A Case of Over-Exuberance
Robert D. Atkinson, president of the Information Technology and Innovation Foundation, a research and public policy organization in Washington, D.C., called the idea that companies would lay off workers to recoup control lost during the pandemic “far-fetched.”
“What happened to the tech companies was they were a little over-exuberant in responding to the pandemic,” Atkinson told TechNewsWorld.
“A lot of the demand for IT during the pandemic was somewhat temporary,” he explained. “When demand returned, it was lower than the companies expected.” “They overshot,” he continued. “I don’t buy the idea that they’re laying off workers whom they could use productively now so they could send a message to their workforce.”
“You have workers for a reason,” he added. “If you have more workers than you need for your workload, you really only have one choice, and that’s to downsize.”
Atkinson, though, does see a post-pandemic shift in the tech sector.
“Are there going to be those frothy conditions going forward with huge signing bonuses and big salaries? I doubt it,” he said. “I think we’re at the end of that era for the tech labor market.”
He acknowledged, however, that there are always certain skill sets that are going to be in high demand or low supply. “You’re always going to pay for that superstar,” he noted. “That’s not going to go away. It’s just not going to reap the kind of premiums it has in the past.”
The most significant change in tech will be how it treats cost, he continued.
“Prior to this, cost wasn’t a principal constraint. Talent was their principal constraint,” he said. “Now they’re moving into a world where they can’t be indifferent to cost.”
“They were in a world where they had so much money they wanted to keep hiring and keep hiring the best,” he continued. “Now they’re going to focus a lot more on cost containment than they were.”
“That could lead them to make more new hires right out of college because you pay less for someone with that level of experience than competing for someone at another company with 15 years of experience,” he added.
Cybersecurity a Safe Haven for Employment
When an industry starts tightening its belt, there are always niches that seem to evade the trend. With technology, such a niche is cybersecurity.
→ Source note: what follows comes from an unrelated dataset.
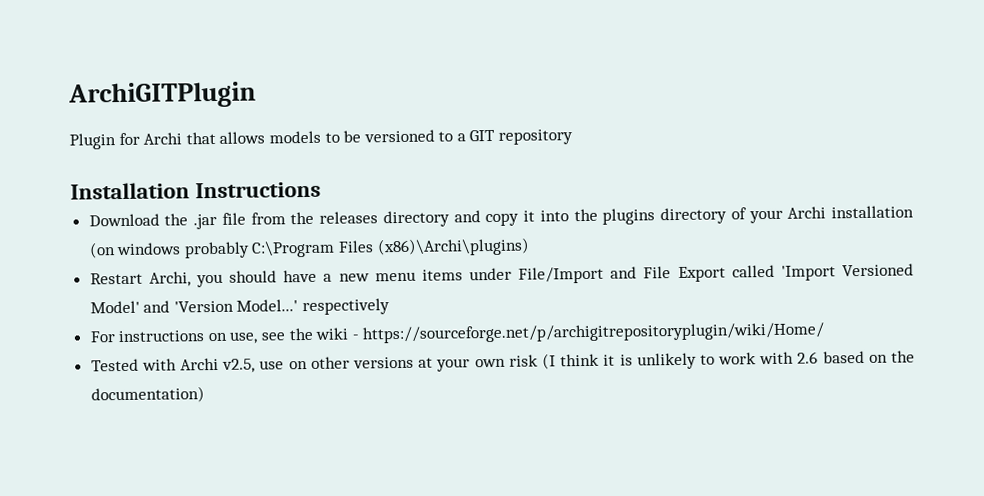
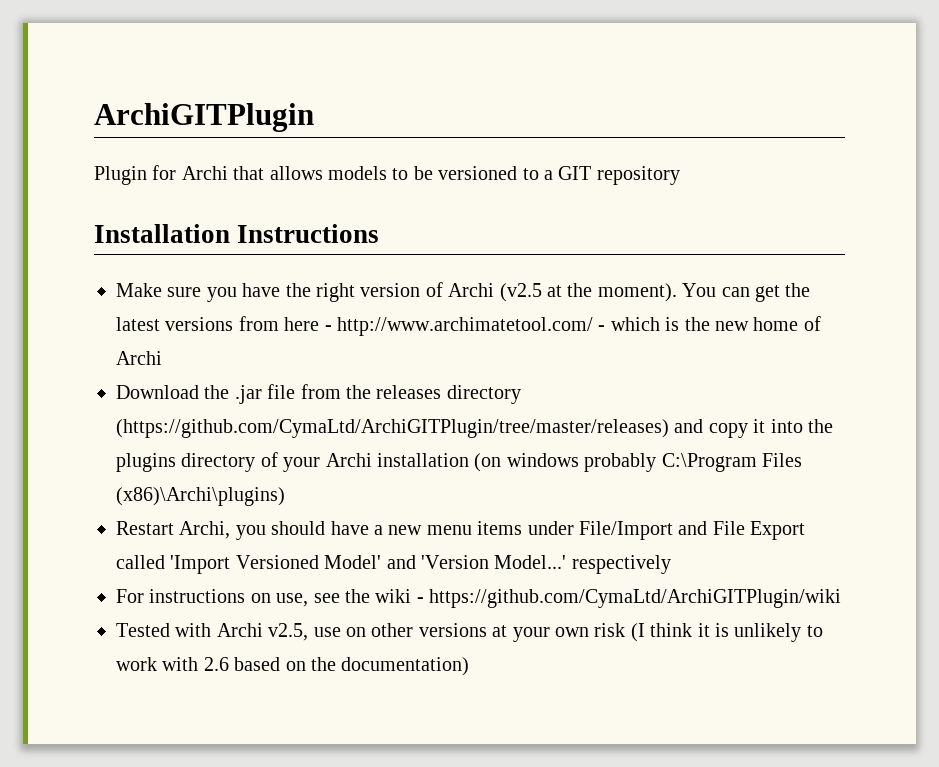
+ Make sure you have the right version of Archi (v2.5 at the moment). You can get the latest versions from here - http://www.archimatetool.com/ - which is the new home of Archi
- Download the .jar file from the releases directory and copy it into the plugins directory of your Archi installation (on windows probably C:\Program Files (x86)\Archi\plugins)
+ Download the .jar file from the releases directory (https://github.com/CymaLtd/ArchiGITPlugin/tree/master/releases) and copy it into the plugins directory of your Archi installation (on windows probably C:\Program Files (x86)\Archi\plugins)
- For instructions on use, see the wiki - https://sourceforge.net/p/archigitrepositoryplugin/wiki/Home/
+ For instructions on use, see the wiki - https://github.com/CymaLtd/ArchiGITPlugin/wiki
“In cybersecurity, we’re seeing relative insulation from recessionary impacts,” observed Clar Rosso, CEO of (ISC)², an organization in Clearwater, Fla., that certifies cybersecurity professionals.
“In the cybersecurity space, we’re seeing robust plans to hire,” Rosso told TechNewsWorld.
An example of tech companies reasserting their control of workers is the elimination of work-from-home opportunities for workers. That’s not the case among cybersecurity pros, she asserted.
Rosso cited numbers from her organization’s 2022 workforce study that found 55% of cybersecurity professionals are either working remotely or have the flexibility to choose where they work, compared to 23% before the pandemic.
“What we’ve seen in the cybersecurity space is when employers force people back into the office, a lot of people will move to a new job where they don’t have to commute to work every day,” she said.
Rosso added that organizations seem to have a greater understanding now than before the pandemic of the value of cybersecurity pros.
“Because they are in such high demand, they’re not people you’re going to get rid of lightly,” she noted.
Rosso had this message for IT workers cut from tech companies: “Come over to cybersecurity, especially if you have deep technical skills. We have over three million open jobs for you.”